§ **What to do**
Every record should be copied exactly, except that pictures are to be omitted.

§ **Material for the task**
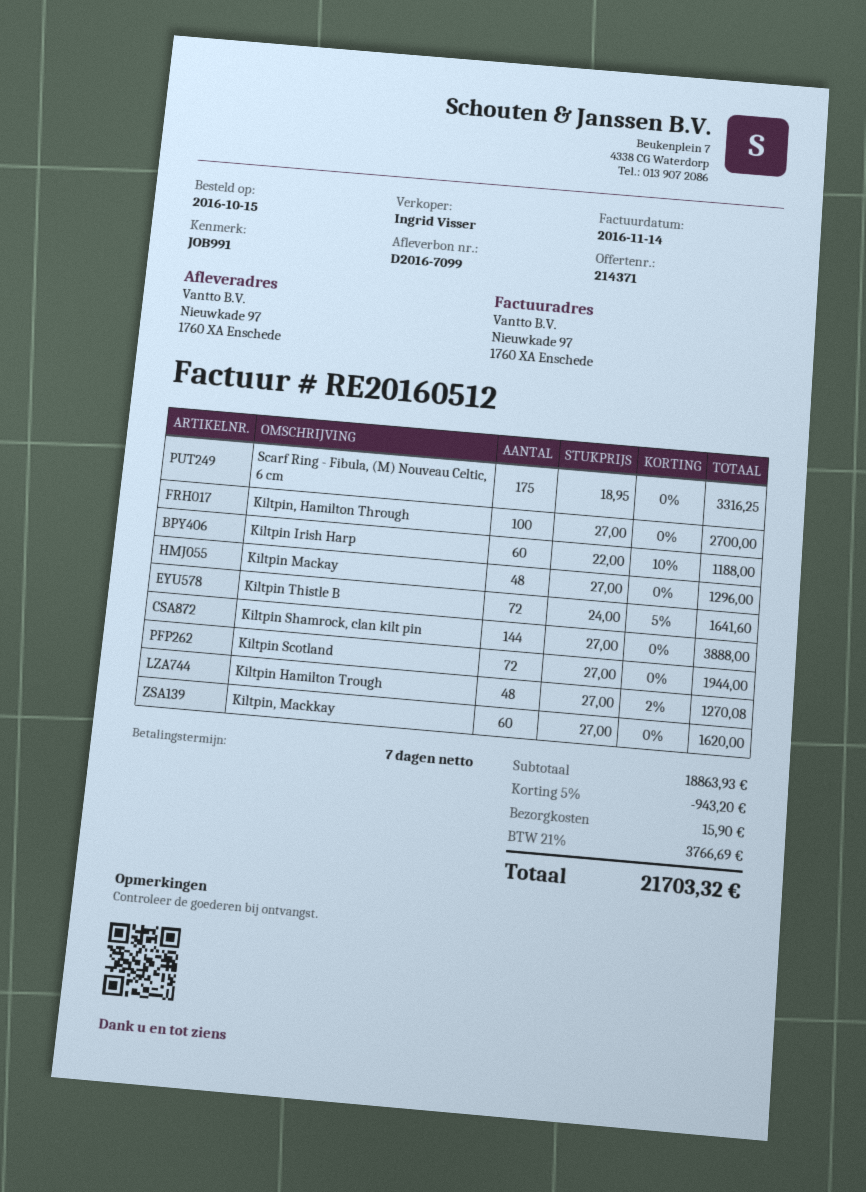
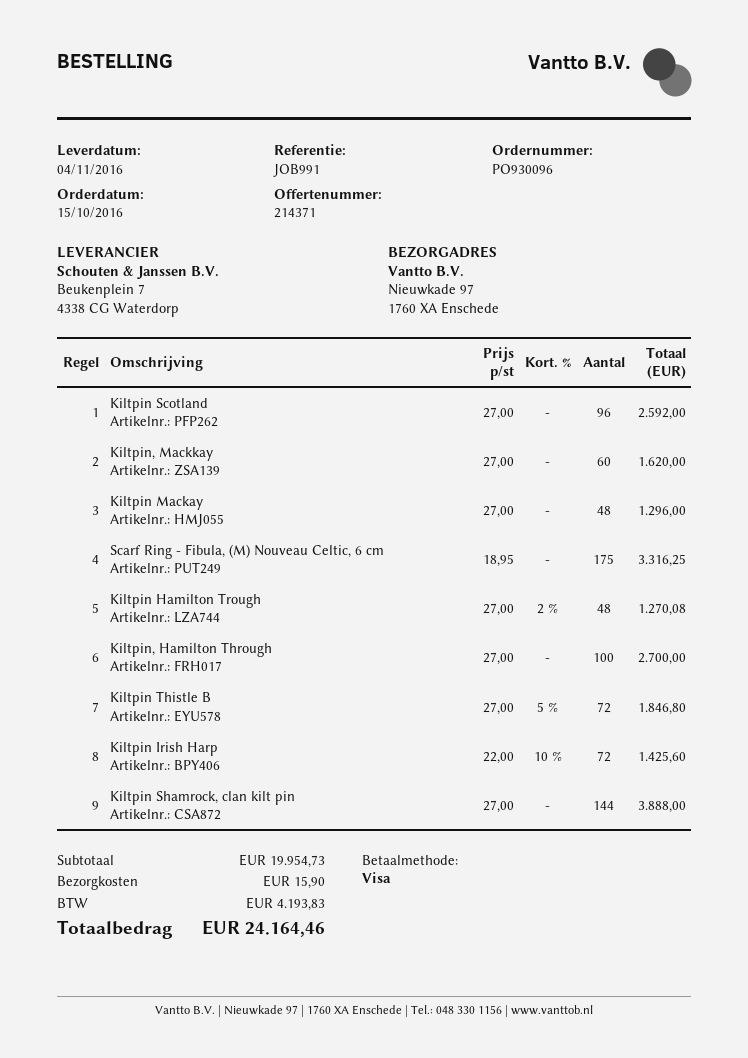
Kiltpin Irish Harp: 60 x 22.00 - 10% = 1188.00 -> 72 x 22.00 - 10% = 1425.60
Kiltpin Thistle B: 72 x 24.00 - 5% = 1641.60 -> 72 x 27.00 - 5% = 1846.80
Kiltpin Scotland: 72 x 27.00 = 1944.00 -> 96 x 27.00 = 2592.00
subtotal: 18863.93 -> 19954.73
discount: 5% = 943.20 -> none
tax: 3766.69 -> 4193.83
total: 21703.32 -> 24164.46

§ **Response to this task**
Kiltpin Irish Harp: 60 x 22.00 - 10% = 1188.00 -> 72 x 22.00 - 10% = 1425.60
Kiltpin Thistle B: 72 x 24.00 - 5% = 1641.60 -> 72 x 27.00 - 5% = 1846.80
Kiltpin Scotland: 72 x 27.00 = 1944.00 -> 96 x 27.00 = 2592.00
subtotal: 18863.93 -> 19954.73
discount: 5% = 943.20 -> none
tax: 3766.69 -> 4193.83
total: 21703.32 -> 24164.46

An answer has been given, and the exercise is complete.